Of the six million species on the planet, only man makes
language. Words. What’s more—in evidence of the Divine—we string these symbols together and then write them down, where they take on a life of their own and breathe outside of us. Story is the bandage of the broken. Sutures of the shattered. The tapestry upon which we write our lives. Upon which we lay the bodies of the dying and the about-to-come-to-life. And if it’s honest, true, hiding nothing, revealing all, then it is a raging river and those who ride it find they have something to give—that they are not yet empty.

Critics cry foul, claiming the tongue is a bloody butcher that blasphemes, slices, slanders, and damns—leaving scars, carnage, the broken and the beaten. Admittedly, story is a double-edged scimitar, but the fault lies not in the word but in the hand that wields the pen. Not all stories spew, cower, and retreat. Some storm the castle. Rush in. Stand between. Wrap their arms around. Spill secrets. Share their shame. Return. Stories birth our dreams and feed the one thing that never dies.

This is true for all of us—even those who hide behind masks, carts, and names that do not belong to us.
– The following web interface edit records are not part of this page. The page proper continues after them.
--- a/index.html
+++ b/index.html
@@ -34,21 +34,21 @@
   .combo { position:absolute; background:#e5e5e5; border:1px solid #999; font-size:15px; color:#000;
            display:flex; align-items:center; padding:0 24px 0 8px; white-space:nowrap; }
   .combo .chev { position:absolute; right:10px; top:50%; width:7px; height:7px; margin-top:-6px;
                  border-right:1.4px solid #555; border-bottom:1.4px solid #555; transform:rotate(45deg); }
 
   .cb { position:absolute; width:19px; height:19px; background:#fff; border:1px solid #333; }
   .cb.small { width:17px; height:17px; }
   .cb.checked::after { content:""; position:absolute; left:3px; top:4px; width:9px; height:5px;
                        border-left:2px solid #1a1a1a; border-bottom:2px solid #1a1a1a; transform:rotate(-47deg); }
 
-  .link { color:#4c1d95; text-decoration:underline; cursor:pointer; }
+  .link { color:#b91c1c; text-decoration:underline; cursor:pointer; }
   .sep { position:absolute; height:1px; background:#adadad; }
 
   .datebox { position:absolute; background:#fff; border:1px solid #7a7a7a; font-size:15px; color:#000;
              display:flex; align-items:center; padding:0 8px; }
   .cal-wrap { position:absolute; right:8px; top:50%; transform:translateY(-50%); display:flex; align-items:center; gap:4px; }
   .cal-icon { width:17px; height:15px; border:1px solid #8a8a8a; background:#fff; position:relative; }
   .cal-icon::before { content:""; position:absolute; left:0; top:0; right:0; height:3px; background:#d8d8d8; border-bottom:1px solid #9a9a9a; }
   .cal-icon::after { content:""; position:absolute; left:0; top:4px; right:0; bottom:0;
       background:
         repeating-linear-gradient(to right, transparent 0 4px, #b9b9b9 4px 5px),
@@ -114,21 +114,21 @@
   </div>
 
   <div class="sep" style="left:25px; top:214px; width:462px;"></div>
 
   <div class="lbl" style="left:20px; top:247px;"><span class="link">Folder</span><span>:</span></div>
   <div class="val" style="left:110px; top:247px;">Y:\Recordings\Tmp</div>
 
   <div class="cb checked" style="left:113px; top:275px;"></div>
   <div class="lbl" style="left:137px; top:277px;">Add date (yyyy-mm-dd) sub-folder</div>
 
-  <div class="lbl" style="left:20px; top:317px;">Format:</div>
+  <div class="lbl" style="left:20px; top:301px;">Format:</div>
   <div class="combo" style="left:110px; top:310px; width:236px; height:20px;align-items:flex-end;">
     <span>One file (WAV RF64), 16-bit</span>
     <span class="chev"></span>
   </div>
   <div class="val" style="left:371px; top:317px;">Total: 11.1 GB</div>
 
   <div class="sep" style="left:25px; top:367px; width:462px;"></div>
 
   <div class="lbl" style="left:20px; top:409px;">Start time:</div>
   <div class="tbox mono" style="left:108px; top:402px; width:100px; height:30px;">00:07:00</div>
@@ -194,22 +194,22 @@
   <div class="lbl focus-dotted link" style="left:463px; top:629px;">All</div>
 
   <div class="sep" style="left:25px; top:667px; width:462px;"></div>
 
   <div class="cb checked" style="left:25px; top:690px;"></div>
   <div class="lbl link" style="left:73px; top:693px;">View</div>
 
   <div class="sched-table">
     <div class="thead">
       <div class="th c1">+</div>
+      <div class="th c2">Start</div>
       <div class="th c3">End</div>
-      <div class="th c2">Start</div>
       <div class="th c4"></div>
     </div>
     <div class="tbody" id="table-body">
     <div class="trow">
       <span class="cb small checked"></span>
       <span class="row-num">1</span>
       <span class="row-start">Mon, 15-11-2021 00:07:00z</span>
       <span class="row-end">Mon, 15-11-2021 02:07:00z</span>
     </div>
Andrew spoke first. His voice rising. “Hey! Pete was here!” Around here, Pete is an iconic hero but his identity is a mystery. Some think he’s a local tight-lipped charity. Others think a wealthy heiress in her late eighties who was never able to have kids. A well-respected business, or maybe a collection of businesses. A group of professional football players giving back. Over the years, several posers have stepped forward and claimed responsibility hoping to cash in on the notoriety, but nobody really knows. All anyone knows is that he shows up a couple times a year—specifically around birthdays and Christmas—unannounced and leaving no trace. Raymond held his package and smiled. Speaking almost to himself. “He came back. He came back.”

The cart grew heavier. My feet dragged. Sweat beaded. I turned. Torn wrapping paper, and spent ribbons, piled at their feet. They turned the pages and smiles spread from ear to ear.

My window was closing.

But I was not finished. One gift remained. Liza wasn’t in the library so I exited, turned right, and made my way toward the far end of the hall. Room 424. The door was cracked. Lights dim. I rested my hand on the frame. I knew this room. Spent many a night in here. Long ago, it’d been Jody’s and had belonged to many children since.